Time Commitment

Discussion in 'Managing Your Flock' started by BradyMSU, Apr 10, 2008.

  1. BradyMSU

    BradyMSU In the Brooder

    Apr 10, 2008
    Marshall, Michigan
    A neighbor couple, who had chickens one year recently, is telling me to re-consider my decision to have backyard chickens. They say that raising chickens will prevent my family from ever going away for the weekend. They also said that raising chickens in our exisiting shed will prevent us from ever being able to use the shed in the future for another purpose regardless of how frequently we change wood shavings and clean. Is this true?
  2. wynedot55

    wynedot55 Songster

    Mar 28, 2007
    lets see if i can put your mind at ease.for starters you can use your shed for chickens no prob.an if you decide to quit raising chickens it can be used for other things.an yes you can go away for the weekend.all you have todo is have enough feed an water for them for 2 or 3 days.an have someone collect the eggs while your gone.i wouldnt leave eggs in there till you got back.because hens might break an eat them.you need a preditor proof pen though.
  3. claud

    claud Songster

    Dec 12, 2007
    I think chickens are one of the least time-consuming pets. As mentioned you can go away for a weekend - stock them up on food and water and have someone stop once a day for the eggs. As for reusing the shed - it will be hard/impossible to get the smell out.
  4. Rosalind

    Rosalind Songster

    Mar 25, 2007
    1. Going away for the weekend is possible, indeed much more feasible for chickens than it would be for a dog. Chickens, if they have a reasonably large and secure coop, can have some extra food or an extra feeder and waterer put down, and then you just leave 'em for a weekend. Longer than a couple of days, just hire a pet sitter like you would any other pet. Pet sitters are happy to get free eggs like anyone else.
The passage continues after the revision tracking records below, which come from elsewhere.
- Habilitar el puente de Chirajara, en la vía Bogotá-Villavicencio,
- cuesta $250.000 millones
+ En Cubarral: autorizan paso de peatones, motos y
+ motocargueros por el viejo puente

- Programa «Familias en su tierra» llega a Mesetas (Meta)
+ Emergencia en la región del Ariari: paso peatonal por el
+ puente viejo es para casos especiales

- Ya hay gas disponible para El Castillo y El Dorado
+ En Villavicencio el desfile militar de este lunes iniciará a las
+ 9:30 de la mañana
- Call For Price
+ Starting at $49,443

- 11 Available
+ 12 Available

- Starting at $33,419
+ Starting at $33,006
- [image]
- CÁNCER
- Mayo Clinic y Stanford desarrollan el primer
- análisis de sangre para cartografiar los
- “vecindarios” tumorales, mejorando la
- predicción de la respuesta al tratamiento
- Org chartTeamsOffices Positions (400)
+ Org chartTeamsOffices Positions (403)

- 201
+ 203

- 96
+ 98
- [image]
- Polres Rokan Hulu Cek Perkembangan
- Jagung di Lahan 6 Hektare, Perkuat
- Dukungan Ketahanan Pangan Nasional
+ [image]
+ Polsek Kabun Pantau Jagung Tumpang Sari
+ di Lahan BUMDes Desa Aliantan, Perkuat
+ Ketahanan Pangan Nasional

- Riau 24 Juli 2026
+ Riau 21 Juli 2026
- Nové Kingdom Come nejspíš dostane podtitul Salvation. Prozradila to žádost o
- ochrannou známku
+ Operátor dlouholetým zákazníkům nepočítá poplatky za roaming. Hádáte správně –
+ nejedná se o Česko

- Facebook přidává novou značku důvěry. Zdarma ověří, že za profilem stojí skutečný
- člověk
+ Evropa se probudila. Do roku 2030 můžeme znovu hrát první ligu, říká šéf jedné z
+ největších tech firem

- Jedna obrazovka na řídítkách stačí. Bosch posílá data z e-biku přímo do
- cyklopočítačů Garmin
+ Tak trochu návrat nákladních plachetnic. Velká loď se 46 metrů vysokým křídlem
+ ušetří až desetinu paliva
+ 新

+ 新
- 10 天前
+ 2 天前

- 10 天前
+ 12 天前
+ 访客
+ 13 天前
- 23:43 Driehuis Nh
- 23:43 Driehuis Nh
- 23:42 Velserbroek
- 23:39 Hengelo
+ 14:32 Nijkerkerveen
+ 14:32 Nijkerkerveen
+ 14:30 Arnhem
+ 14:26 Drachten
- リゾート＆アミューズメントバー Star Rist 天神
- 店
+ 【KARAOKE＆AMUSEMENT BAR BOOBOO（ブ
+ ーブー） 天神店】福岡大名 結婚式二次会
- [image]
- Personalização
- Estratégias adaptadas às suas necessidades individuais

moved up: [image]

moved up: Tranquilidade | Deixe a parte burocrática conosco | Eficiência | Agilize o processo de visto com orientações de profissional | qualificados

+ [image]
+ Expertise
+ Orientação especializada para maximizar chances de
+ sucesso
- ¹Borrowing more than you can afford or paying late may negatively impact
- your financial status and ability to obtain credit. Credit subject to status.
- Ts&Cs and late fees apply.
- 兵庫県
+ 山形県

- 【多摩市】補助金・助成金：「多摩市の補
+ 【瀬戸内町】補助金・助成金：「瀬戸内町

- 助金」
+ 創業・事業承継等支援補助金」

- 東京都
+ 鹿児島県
    2. My chickens currently live in a large barn that was built in the 1800s. This barn has housed chickens pretty much continuously since it was built. In a few months, we are building an outdoor coop closer to our fenced orchard, so the chickens can range around the orchard, and the barn will be converted to *living space*: we're putting in a granny suite, a garage area, and art studio space. Nobody, including my neat-freak mother, sees any problem with this whatsoever.

    Does that answer your questions?
  5. rooster-red

    rooster-red Here comes the Rooster

    Jun 10, 2007
    Douglasville GA
    Just wanted to stress that you need to predator proof your shed/coop, it will save alot of heartache and you'll have peace of mind if you do go away for the weekend. [​IMG]
  6. horsewishr

    horsewishr Songster

    Jul 7, 2007
    West Michigan
    Quote:What smell? Seriously. My coop doesn't stink. I use deep litter and have no place for poop to accumulate, so odor is extremely minimal.
  7. McGoo

    McGoo Songster

    I believe that your neighbors are misinformed. If penned in securely, chickens are fine by themselves for days at a time. They just need food, fresh water and someone to pick up the eggs. It's really a nice job, especially if you let the chick sitter have the eggs that they find.

    I clean out my coop 2x a week - turn over the pineshavings and scrape out any extra poop - 15 minutes. Honestly it is not time consuming - and oh what fun they can be [​IMG] [​IMG] [​IMG]
  8. GwenFarms

    GwenFarms Songster

    Feb 26, 2008
    As everyone else has said, these concerns are unfounded. Maybe your neighbor is being passive aggresive. Maybe their real concern is crowing roosters, or something [​IMG] The chickens are the easiest thing here that we have to deal with when we go away. If we are gone just for the weekend we just feel the feeders and waterers. You may need to put in extras while your gone. If we are gone for a week we have a friend come by and check on things. Its no big deals unless you don't have anyone to swap favors with. If thats the case post on craigslist that you want to swap petsitting and you'll find someone trustworthy in no time and make a friend in the process.

    I don't clean my coop anywhere near as often as others here and mine never smells. I have dirt floors that offers good drainage though and a huge run, but I've only noticed an odor when I 've seen chickens that were truly neglected, or way overcrowded. I think you'll be fine with your chickens.
  9. chcknrs

    chcknrs Songster

    Mar 7, 2008
    Kelso, WA
    Are your neighbors on drugs?[​IMG]
  10. bluerose

    bluerose Songster

    Oct 21, 2007
    San Diego, CA
    Aw... don't keep your hens (only) in a shed... they need sunlight and dirt to scratch in!

    Otherwise, pishposh. Them nay-bors don't know what they be talkin 'bout.